**RECORDED DATA:**
● ● ● ● ● ● ●

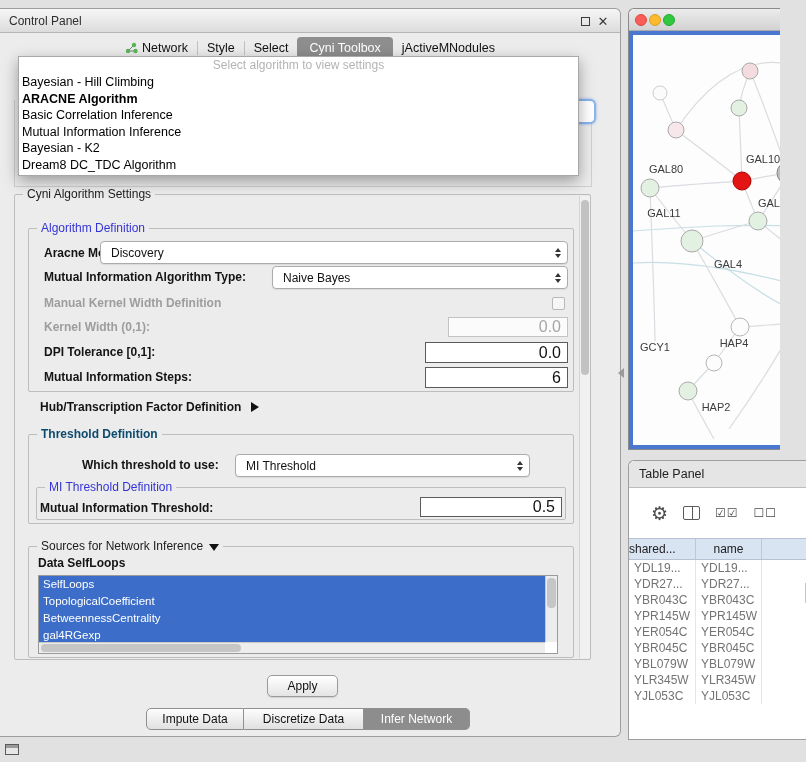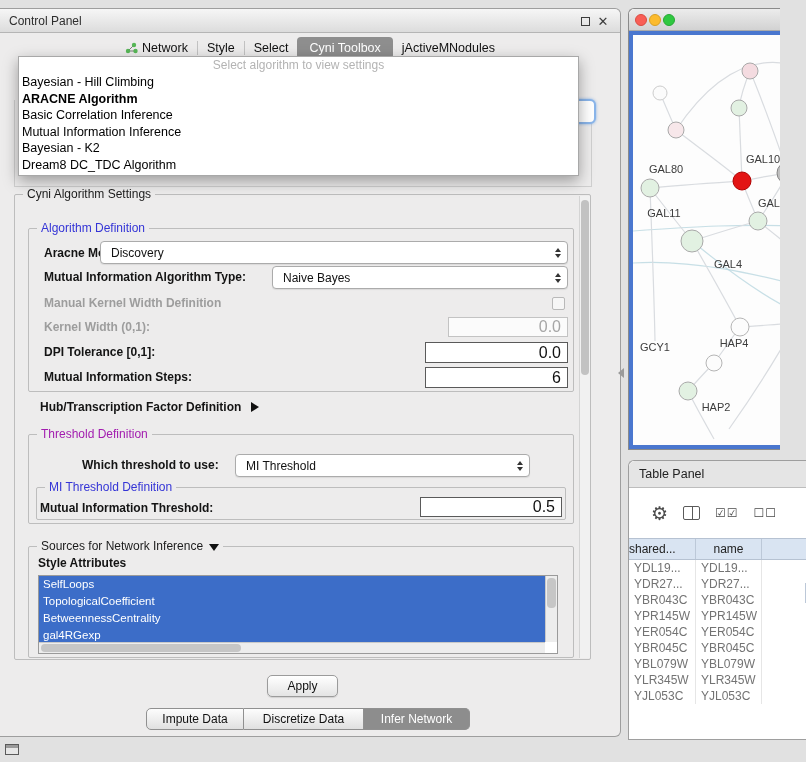--- a/index.html
+++ b/index.html
@@ -27,7 +27,7 @@
   .group { position:absolute; border:1px solid #bdbdbd; border-radius:2px; z-index:2; }
   .gtitle { position:absolute; top:-8px; left:8px; background:#edecec; padding:0 4px; font-size:12px; color:#1c1c1c; white-space:nowrap; line-height:15px; }
   .gtitle.blue { color:#3434d6; }
-  .gtitle.green { color:#a21caf; }
+  .gtitle.green { color:#0c4a6e;font-weight:bold; }
 
   .lbl { position:absolute; font-size:12px; font-weight:bold; color:#141414; white-space:nowrap; line-height:14px; z-index:3; }
   .lbl.gray { color:#9d9d9d; }

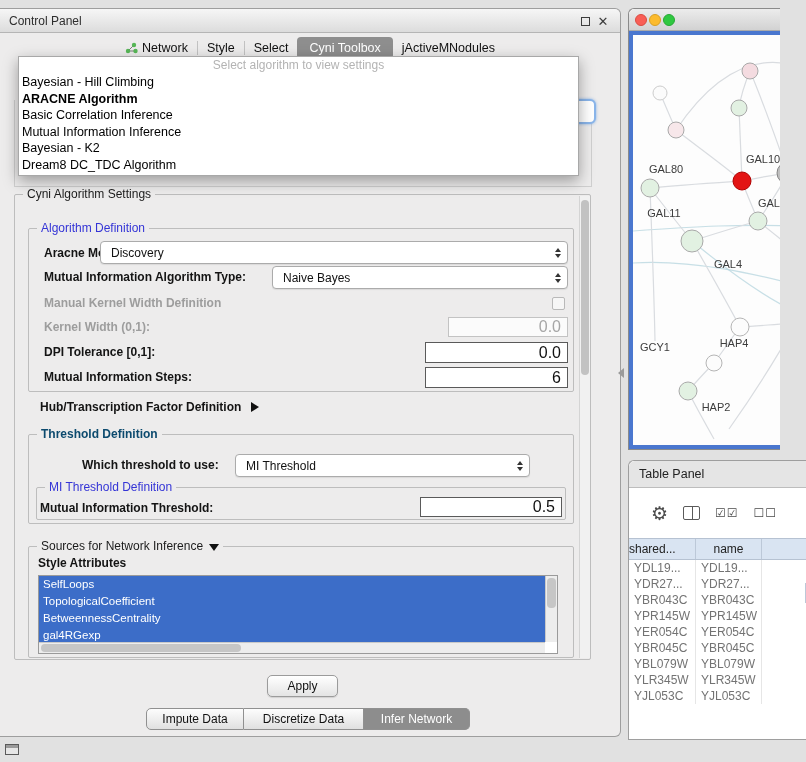--- a/index.html
+++ b/index.html
@@ -243,7 +243,7 @@
   <div class="group" style="left:28px; top:546px; width:546px; height:112px;">
     <span class="gtitle"><span>Sources for Network Inference</span><i class="tri-down"></i></span>
   </div>
-  <span class="lbl" style="left:38px; top:556px;">Style Attributes</span>
+  <span class="lbl" style="left:38px; top:556px;">Data SelfLoops</span>
   <div class="listbox" style="left:38px; top:575px; width:520px; height:79px;">
     <div class="list-rows">
         <div class="attr-row">SelfLoops</div>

● ● ● ● ● ● ●

**WORK REQUIRED:**
The result should be an exact repetition of all the records. Drop the pictures.

**TASK OUTPUT:**
--- a/index.html
+++ b/index.html
@@ -27,7 +27,7 @@
   .group { position:absolute; border:1px solid #bdbdbd; border-radius:2px; z-index:2; }
   .gtitle { position:absolute; top:-8px; left:8px; background:#edecec; padding:0 4px; font-size:12px; color:#1c1c1c; white-space:nowrap; line-height:15px; }
   .gtitle.blue { color:#3434d6; }
-  .gtitle.green { color:#a21caf; }
+  .gtitle.green { color:#0c4a6e;font-weight:bold; }
 
   .lbl { position:absolute; font-size:12px; font-weight:bold; color:#141414; white-space:nowrap; line-height:14px; z-index:3; }
   .lbl.gray { color:#9d9d9d; }

--- a/index.html
+++ b/index.html
@@ -243,7 +243,7 @@
   <div class="group" style="left:28px; top:546px; width:546px; height:112px;">
     <span class="gtitle"><span>Sources for Network Inference</span><i class="tri-down"></i></span>
   </div>
-  <span class="lbl" style="left:38px; top:556px;">Style Attributes</span>
+  <span class="lbl" style="left:38px; top:556px;">Data SelfLoops</span>
   <div class="listbox" style="left:38px; top:575px; width:520px; height:79px;">
     <div class="list-rows">
         <div class="attr-row">SelfLoops</div>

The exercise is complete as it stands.